Возвращается бородатый ваххабит. Приводит двух парней бомжеватого вида. Они остаются стоять у дверей. Усатый отрывается от писанины, говорит:
– Так, Фомичева. Это понятые. Сейчас мы тебя обыщем в их присутствии. Встань.
Обыщут? В животе появляется колючий холод. Как это они будут меня обыскивать?.. Ваххабит берет за локоть, заставляет встать. Сразу же уверенно лезет в карман моей робы и достает прозрачный пакетик, туго набитый какими-то белыми пилюлями.
– Твое? – спрашивает усатый.
– Что?.. Что это?.. Нет, не мое, конечно!
– Я так и думал, – гнусавит усатый. – Понятые, подойдите, распишитесь.
Бомжеватые типы подходят к столу, чиркают что-то в бумажках и молча выкатываются из кабинета. На этом обыск заканчивается.
Ваххабит снимает с меня наручники. Но только затем, чтобы перецепить их вперед.
– Фомичева, подойди, распишись. – Усатый пододвигает листки на столе и кладет сверху ручку.
– Ничего подписывать не буду. Дайте позвонить. Вызовите адвоката. – Я отступаю назад и опять сажусь на стул.
– Какой тебе, на хер, адвокат, – брезгливо кривится усатый. – Американского кина насмотрелась? Это задержание, чтоб ты понимала. Тут адвокатов не бывает. А не подпишешь – это уже отказ сотрудничать. Усугубление. А тебе и так хорошо светит. Чтоб ты понимала.
Пакет с белыми пилюлями валяется на столе.
– Вы ошиблись, ребята, – говорю я.
– Чего это «ошиблись»? – с издевкой говорит усатый.

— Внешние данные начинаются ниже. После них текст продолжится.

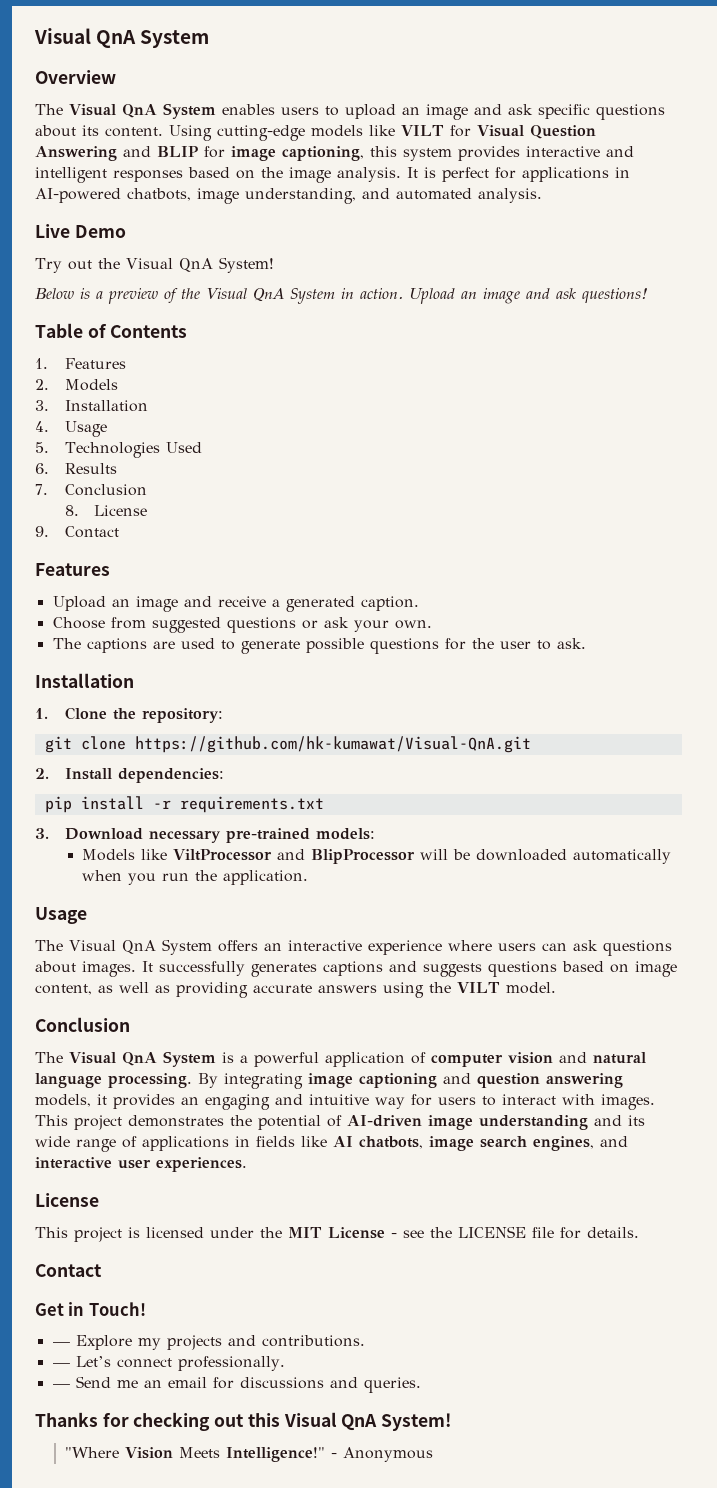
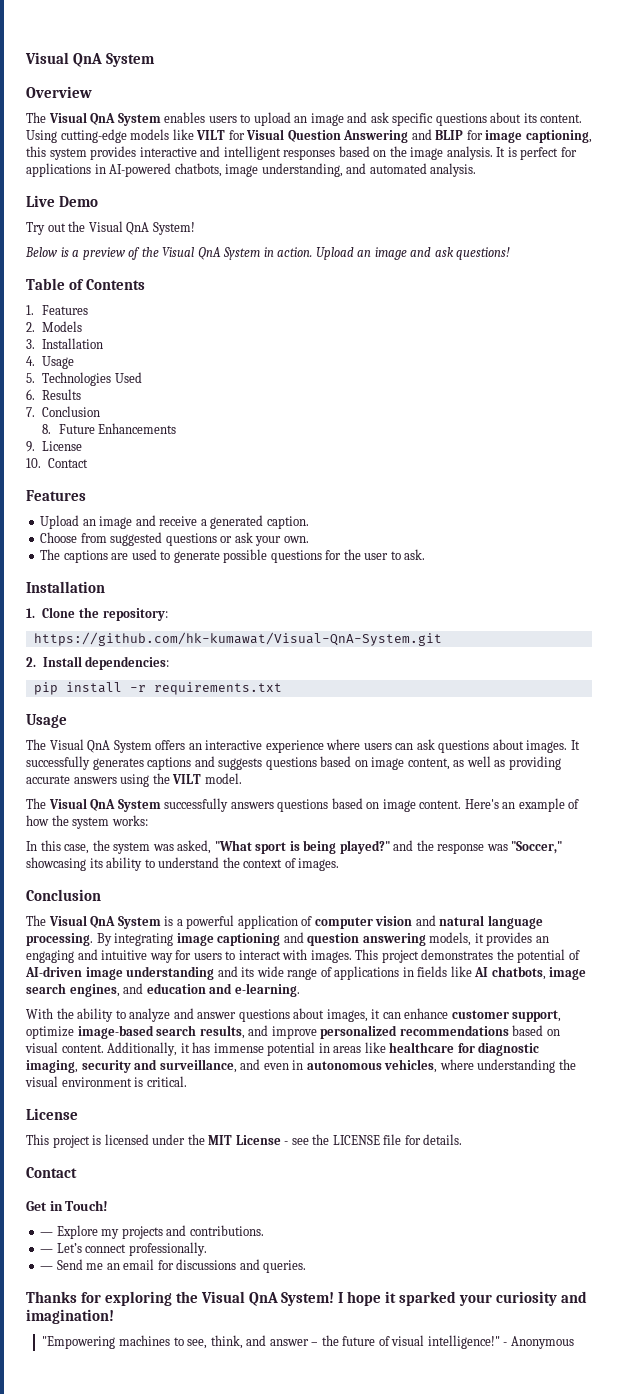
- 8. License
- 9. Contact
+ 8. Future Enhancements
+ 9. License
+ 10. Contact
- git clone https://github.com/hk-kumawat/Visual-QnA.git
+ https://github.com/hk-kumawat/Visual-QnA-System.git
- 3. Download necessary pre-trained models:
- Models like ViltProcessor and BlipProcessor will be downloaded automatically when you run the application.
+ The Visual QnA System successfully answers questions based on image content. Here's an example of how the system works:
+ In this case, the system was asked, "What sport is being played?" and the response was "Soccer," showcasing its ability to understand the context of images.
- This project demonstrates the potential of AI-driven image understanding and its wide range of applications in fields like AI chatbots, image search engines, and interactive user experiences.
+ This project demonstrates the potential of AI-driven image understanding and its wide range of applications in fields like AI chatbots, image search engines, and education and e-learning.
+ With the ability to analyze and answer questions about images, it can enhance customer support, optimize image-based search results, and improve personalized recommendations based on visual content. Additionally, it has immense potential in areas like healthcare for diagnostic imaging, security and surveillance, and even in autonomous vehicles, where understanding the visual environment is critical.
- Thanks for checking out this Visual QnA System!
- "Where Vision Meets Intelligence!"
+ Thanks for exploring the Visual QnA System! I hope it sparked your curiosity and imagination!
+ "Empowering machines to see, think, and answer – the future of visual intelligence!"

– В нашем хосписе таких пилюль не бывает. Все препараты в ампулах.
Пару секунд усатый и ваххабит смотрят друг на друга и вдруг разом начинают ржать.
– Ты нас поймала, – давится от смеха усатый. – Прижучила, нах! Как же мы облажались!.. Да класть мы хотели, чего там есть в твоем хосписе. И класть на то, кто ты есть сама – лепила или купчиха… Короче, кончай цирк, Фомичева. Иди, подписывай.